Is it a work or leisure travel? Applying text classification to identify work-related travel on social networks
Lucas Félix, Washington Cunha, Jussara Almeida
TL;DR
The paper addresses identifying whether a trip is leisure or work-related to enhance travel recommendations. It investigates transformer-based automatic text classification (BERT, RoBERTa, BART) applied to TripAdvisor reviews, using a binary leisure/work label and careful handling of data imbalance. Across a 5-fold cross-validation setup, RoBERTa yields the strongest Macro-F1, with all models showing strong Micro-F1 scores and no statistically significant differences, suggesting transformer-based ATC is effective for inferring travel purpose from textual data. The work highlights potential improvements in POI recommendations by incorporating travel purpose, while acknowledging limitations of reliance on review text alone and suggesting future feature integration.
Abstract
In today's digital era, the use of Social Networks (SNs) and Location-Based SNs (LBSNs) has become integral for travelers seeking Points of Interest (POI) and sharing travel experiences. This trend is supported by the fact that a significant majority of American travelers utilize SNs during their trips. However, the abundance of information available on these platforms presents a challenge in identifying the best options. To address this issue, Recommender Systems (RS) are commonly employed to suggest POIs based on user history, with the integration of contextual information enhancing the quality of recommendations.
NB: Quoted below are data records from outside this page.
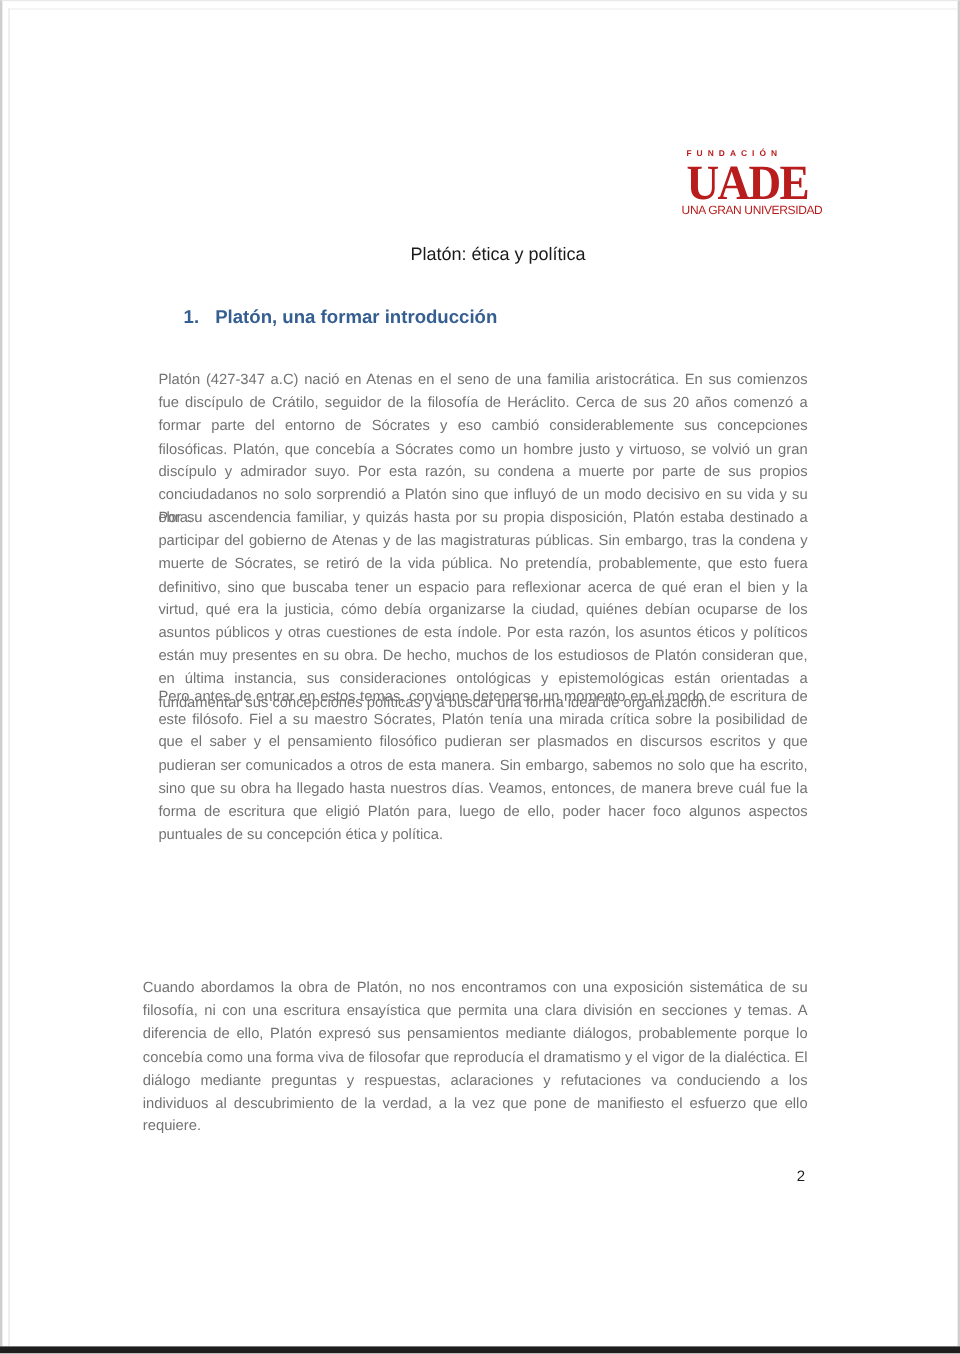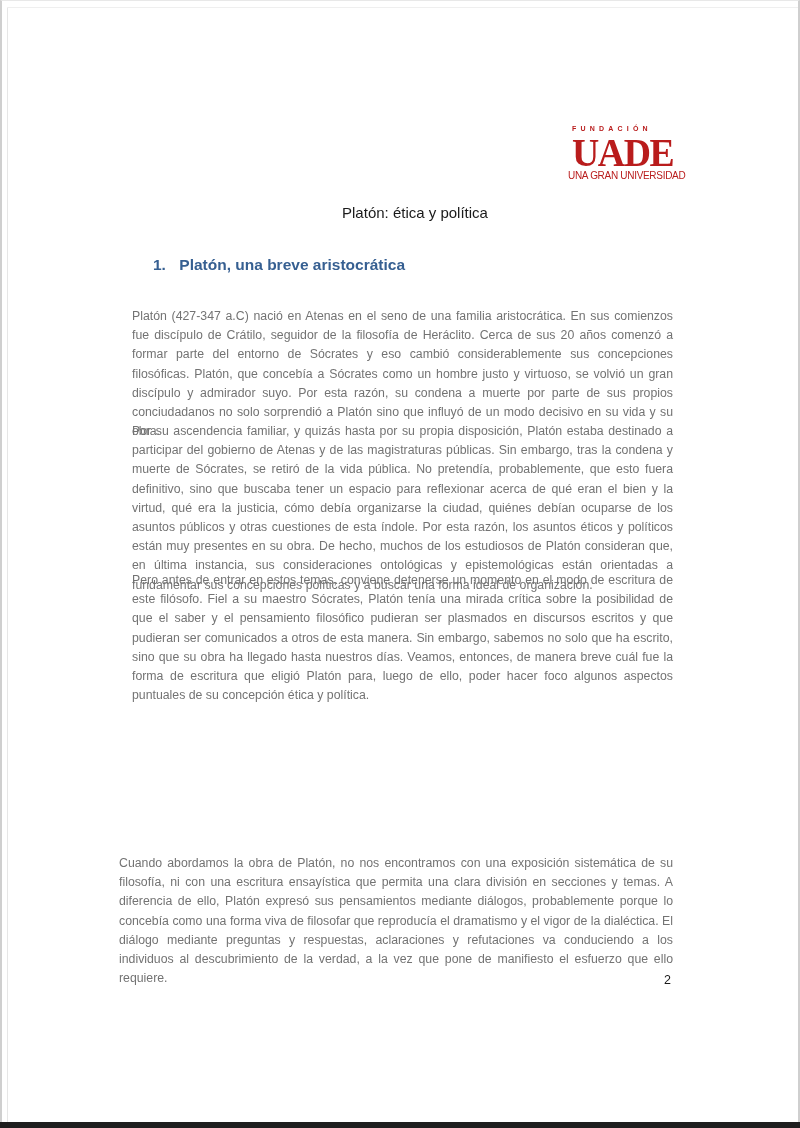--- a/index.html
+++ b/index.html
@@ -128,21 +128,20 @@
       width: 541px;
       font-size: 12.3px;
       line-height: 19.2px;
       text-align: justify;
       color: #737373;
       margin: 0;
     }
     .para.sec2 {
       left: 117px;
       width: 554px;
-      margin-top: 40px;
     }
     .p1 { top: 306px; }
     .p2 { top: 421px; }
     .p3 { top: 570px; }
     .p4 { top: 813px; }
 
     .page-number {
       position: absolute;
       left: 662px;
       top: 972px;
@@ -160,21 +159,21 @@
   <div class="logo">
     <div class="logo-fundacion">FUNDACIÓN</div>
     <div class="logo-uade">UADE</div>
     <div class="logo-tagline">UNA GRAN UNIVERSIDAD</div>
   </div>
 
   <div class="doc-title">Platón: ética y política</div>
 
   <div class="h1">
     <span class="num">1.</span>
-    <span>Platón, una breve aristocrática</span>
+    <span>Platón, una formar introducción</span>
   </div>
 
   <p class="para p1">Platón (427-347 a.C) nació en Atenas en el seno de una familia aristocrática. En sus comienzos fue discípulo de Crátilo, seguidor de la filosofía de Heráclito. Cerca de sus 20 años comenzó a formar parte del entorno de Sócrates y eso cambió considerablemente sus concepciones filosóficas. Platón, que concebía a Sócrates como un hombre justo y virtuoso, se volvió un gran discípulo y admirador suyo. Por esta razón, su condena a muerte por parte de sus propios conciudadanos no solo sorprendió a Platón sino que influyó de un modo decisivo en su vida y su obra.</p>
   <p class="para p2">Por su ascendencia familiar, y quizás hasta por su propia disposición, Platón estaba destinado a participar del gobierno de Atenas y de las magistraturas públicas. Sin embargo, tras la condena y muerte de Sócrates, se retiró de la vida pública. No pretendía, probablemente, que esto fuera definitivo, sino que buscaba tener un espacio para reflexionar acerca de qué eran el bien y la virtud, qué era la justicia, cómo debía organizarse la ciudad, quiénes debían ocuparse de los asuntos públicos y otras cuestiones de esta índole. Por esta razón, los asuntos éticos y políticos están muy presentes en su obra. De hecho, muchos de los estudiosos de Platón consideran que, en última instancia, sus consideraciones ontológicas y epistemológicas están orientadas a fundamentar sus concepciones políticas y a buscar una forma ideal de organización.</p>
   <p class="para p3">Pero antes de entrar en estos temas, conviene detenerse un momento en el modo de escritura de este filósofo. Fiel a su maestro Sócrates, Platón tenía una mirada crítica sobre la posibilidad de que el saber y el pensamiento filosófico pudieran ser plasmados en discursos escritos y que pudieran ser comunicados a otros de esta manera. Sin embargo, sabemos no solo que ha escrito, sino que su obra ha llegado hasta nuestros días. Veamos, entonces, de manera breve cuál fue la forma de escritura que eligió Platón para, luego de ello, poder hacer foco algunos aspectos puntuales de su concepción ética y política.</p>
 
 
   <p class="para sec2 p4">Cuando abordamos la obra de Platón, no nos encontramos con una exposición sistemática de su filosofía, ni con una escritura ensayística que permita una clara división en secciones y temas. A diferencia de ello, Platón expresó sus pensamientos mediante diálogos, probablemente porque lo concebía como una forma viva de filosofar que reproducía el dramatismo y el vigor de la dialéctica. El diálogo mediante preguntas y respuestas, aclaraciones y refutaciones va conduciendo a los individuos al descubrimiento de la verdad, a la vez que pone de manifiesto el esfuerzo que ello requiere.</p>
 
   <div class="page-number">2</div>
Notably, incorporating user travel purpose, which is often overlooked but holds potential in characterizing travelers' behavior, can lead to more tailored recommendations. In this study, we propose a model to predict whether a trip is leisure or work-related, utilizing state-of-the-art Automatic Text Classification (ATC) models such as BERT, RoBERTa, and BART to enhance the understanding of user travel purposes and improve recommendation accuracy in specific travel scenarios.